Data extract:
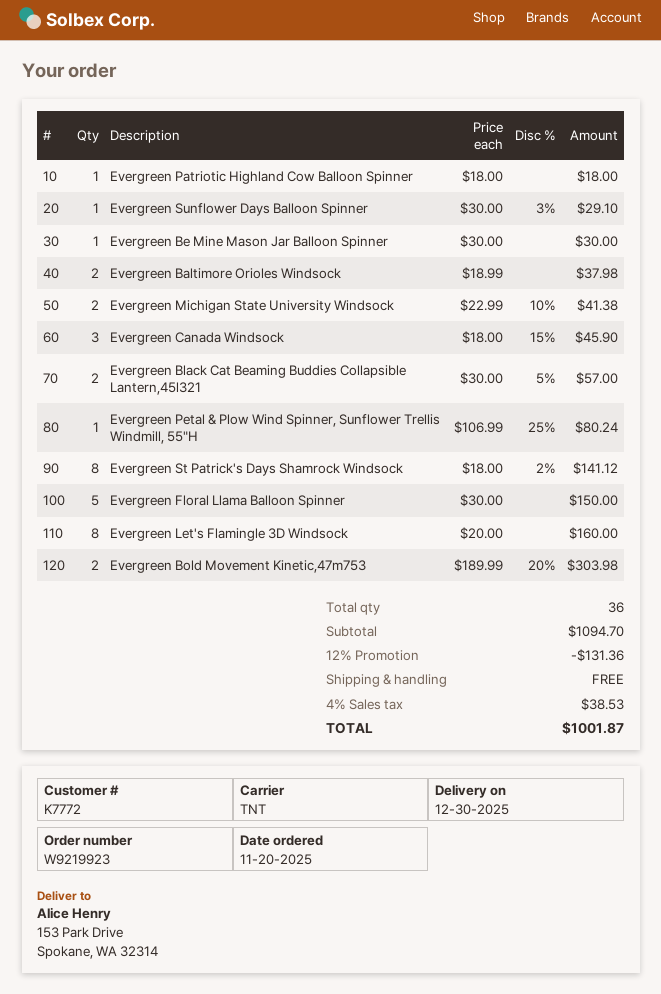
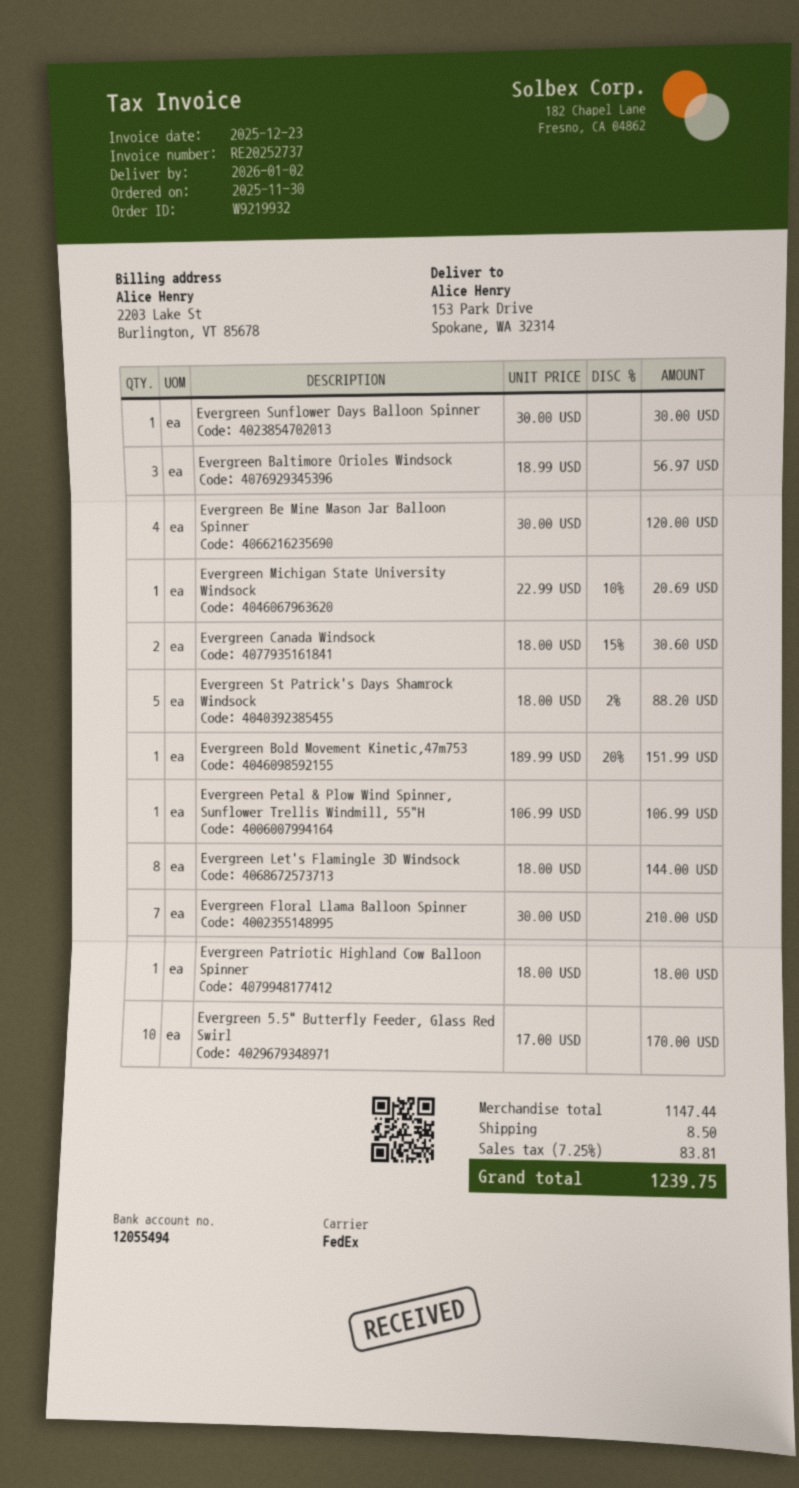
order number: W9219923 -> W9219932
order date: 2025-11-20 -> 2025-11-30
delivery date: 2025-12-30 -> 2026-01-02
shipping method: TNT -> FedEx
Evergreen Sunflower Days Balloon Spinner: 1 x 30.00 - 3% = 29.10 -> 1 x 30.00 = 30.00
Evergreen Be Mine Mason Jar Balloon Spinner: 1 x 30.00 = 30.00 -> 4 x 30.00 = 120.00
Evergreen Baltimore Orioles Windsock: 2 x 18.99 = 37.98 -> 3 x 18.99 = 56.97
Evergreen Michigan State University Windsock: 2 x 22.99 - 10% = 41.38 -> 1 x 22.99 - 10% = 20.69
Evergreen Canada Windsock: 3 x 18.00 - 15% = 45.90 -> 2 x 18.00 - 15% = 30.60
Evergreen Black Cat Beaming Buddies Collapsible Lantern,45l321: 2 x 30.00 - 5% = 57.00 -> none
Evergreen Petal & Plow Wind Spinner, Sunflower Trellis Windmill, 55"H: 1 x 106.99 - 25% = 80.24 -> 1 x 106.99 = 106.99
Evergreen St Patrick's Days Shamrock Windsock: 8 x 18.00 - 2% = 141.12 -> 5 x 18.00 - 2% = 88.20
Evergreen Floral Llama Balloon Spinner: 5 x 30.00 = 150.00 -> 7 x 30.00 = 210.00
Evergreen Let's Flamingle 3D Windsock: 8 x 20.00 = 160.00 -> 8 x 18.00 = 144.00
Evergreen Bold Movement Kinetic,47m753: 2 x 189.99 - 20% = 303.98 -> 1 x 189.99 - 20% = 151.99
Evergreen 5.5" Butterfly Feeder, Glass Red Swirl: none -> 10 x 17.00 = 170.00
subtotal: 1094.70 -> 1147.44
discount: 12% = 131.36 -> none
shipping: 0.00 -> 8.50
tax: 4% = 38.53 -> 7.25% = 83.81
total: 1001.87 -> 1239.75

What is expected:
Give back, unchanged, the line that holds "subtotal: 1094.70 -> 1147.44" along with all lines after it through the last line above.

Solution to the exercise:
subtotal: 1094.70 -> 1147.44
discount: 12% = 131.36 -> none
shipping: 0.00 -> 8.50
tax: 4% = 38.53 -> 7.25% = 83.81
total: 1001.87 -> 1239.75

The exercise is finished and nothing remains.